Pensione, queste categorie potrebbero avere una riduzione

Abbiamo più volte affrontato in maniera piuttosto approfondita il complesso e necessario contesto della pensione anticipata, assolutamente fondamentale in contesti come quelli odierni. La pensione “lavorativa”, ossia quella che si ottiene versando i contributi, è stata più volte modificata in varie parti, per venire incontro alle esigenze dello stato, anche se diverse tipologie di queste modifiche non hanno soddisfatto specifiche categorie. Un esempio recente è costituito da Quota 100, una forma “alternativa” di pensionamento anticipato, fortemente voluto da alcune parti politiche come la Lega, che ha deciso di ufficializzare questa forma di pensionamento anticipato durante il governo “combinato” con i 5 stelle, noto come Conte I.

Sostituizione di Quota 100

Quota 100 è stata momentaneamente sostituita da Quota 102, in attesa della riforma delle pensioni che è fortemente attesa per il 2023. Questo procedimento è infatti concepito per modificare nuovamente la struttura delle pensioni, per adattarsi sia alla volontà del governo di turno ma anche per riorganizzare la tradizionale uscita dal mondo del lavoro.

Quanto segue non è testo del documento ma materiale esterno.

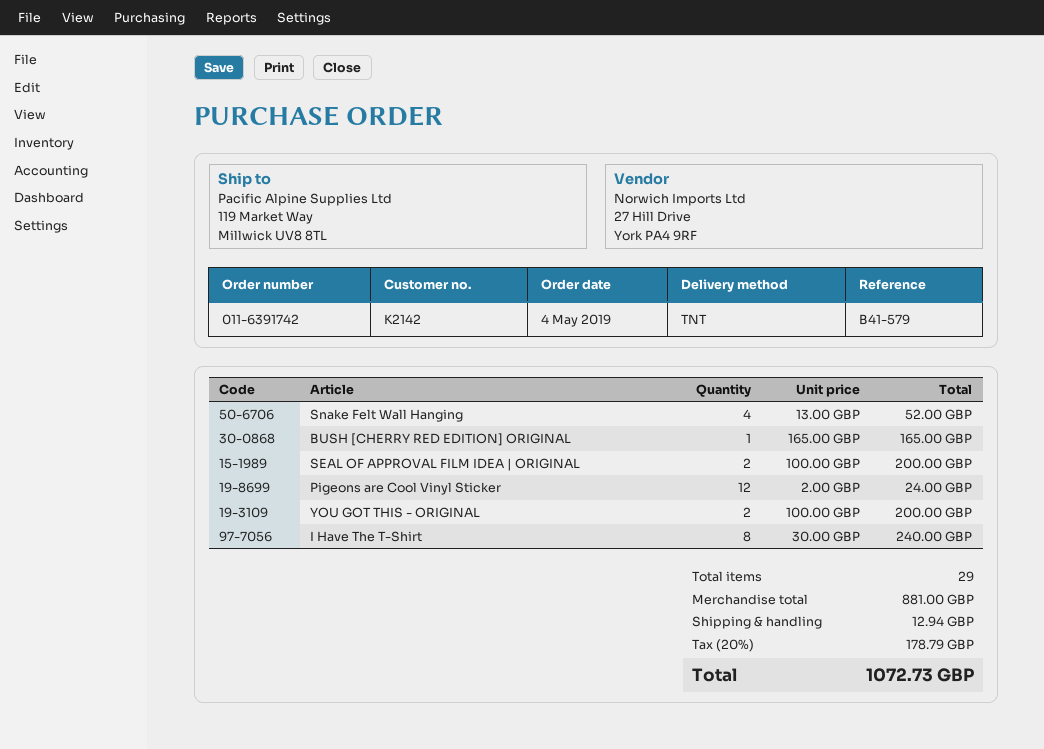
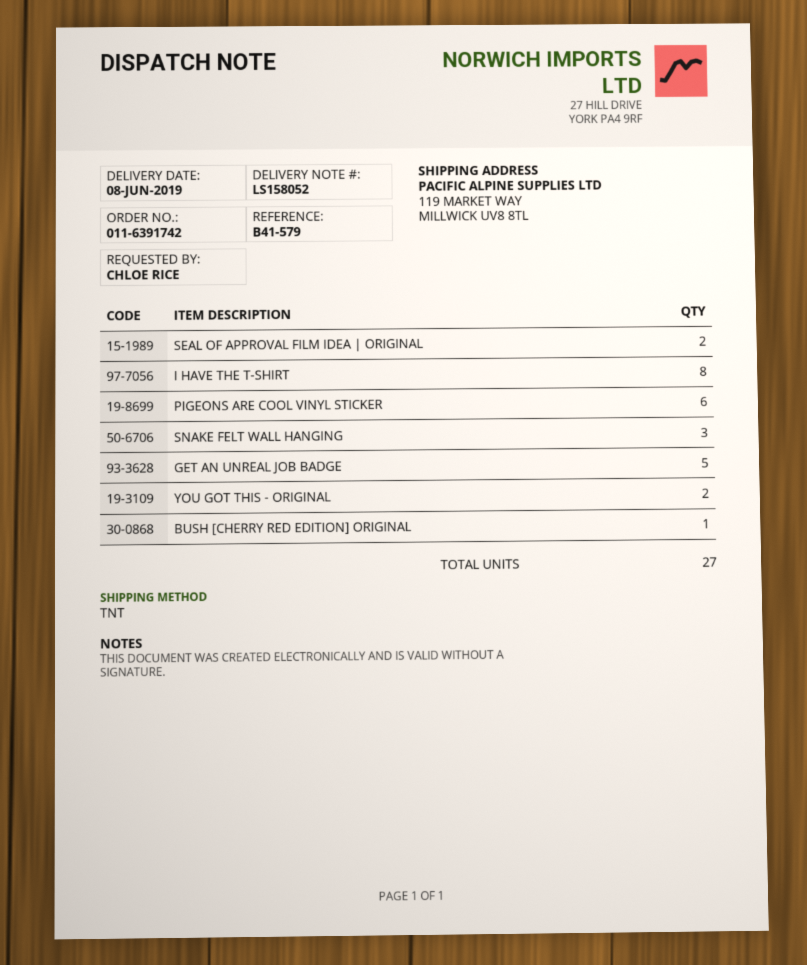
Snake Felt Wall Hanging: 4 -> 3
Pigeons are Cool Vinyl Sticker: 12 -> 6
GET AN UNREAL JOB BADGE: none -> 5
total quantity: 29 -> 27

Pensione, queste categorie potrebbero avere una riduzione

Pur restando ancora nel campo delle teorie e delle “illazioni”, diversi rumors parlano di una volontà a ripristinare il concetto di Quota 41, ossia una pensione anticipata che necessita di almeno 41 anni di contributi versati di cui almeno uno concepito prima dei 19 anni.

Potrebbe essere ripristinata l’idea di un pensionamento anticipato basato sul calcolo “misto”, ossia età anagrafica e contributiva, in quanto quasi mezzo milione di cittadini rientra nella fascia d’età tra i 61 e 66 anni, e che hanno un’anzianità contributiva collocata tra i 34 ed i 41 anni. L’idea sarebbe quindi quella di allargare la platea del sistema, anche se ciò porterebbe ad una effettiva riduzione nei termini dell’assegno pensionistico mensile.

Non è ancora chiaro quale sarà il destino di Opzione Donna (una forma di pensionamento anticipato anch’esso “misto”, per le lavoratrici autonome e dipendenti), anche se i rumors sembrano favorire una sua definitiva applicazione.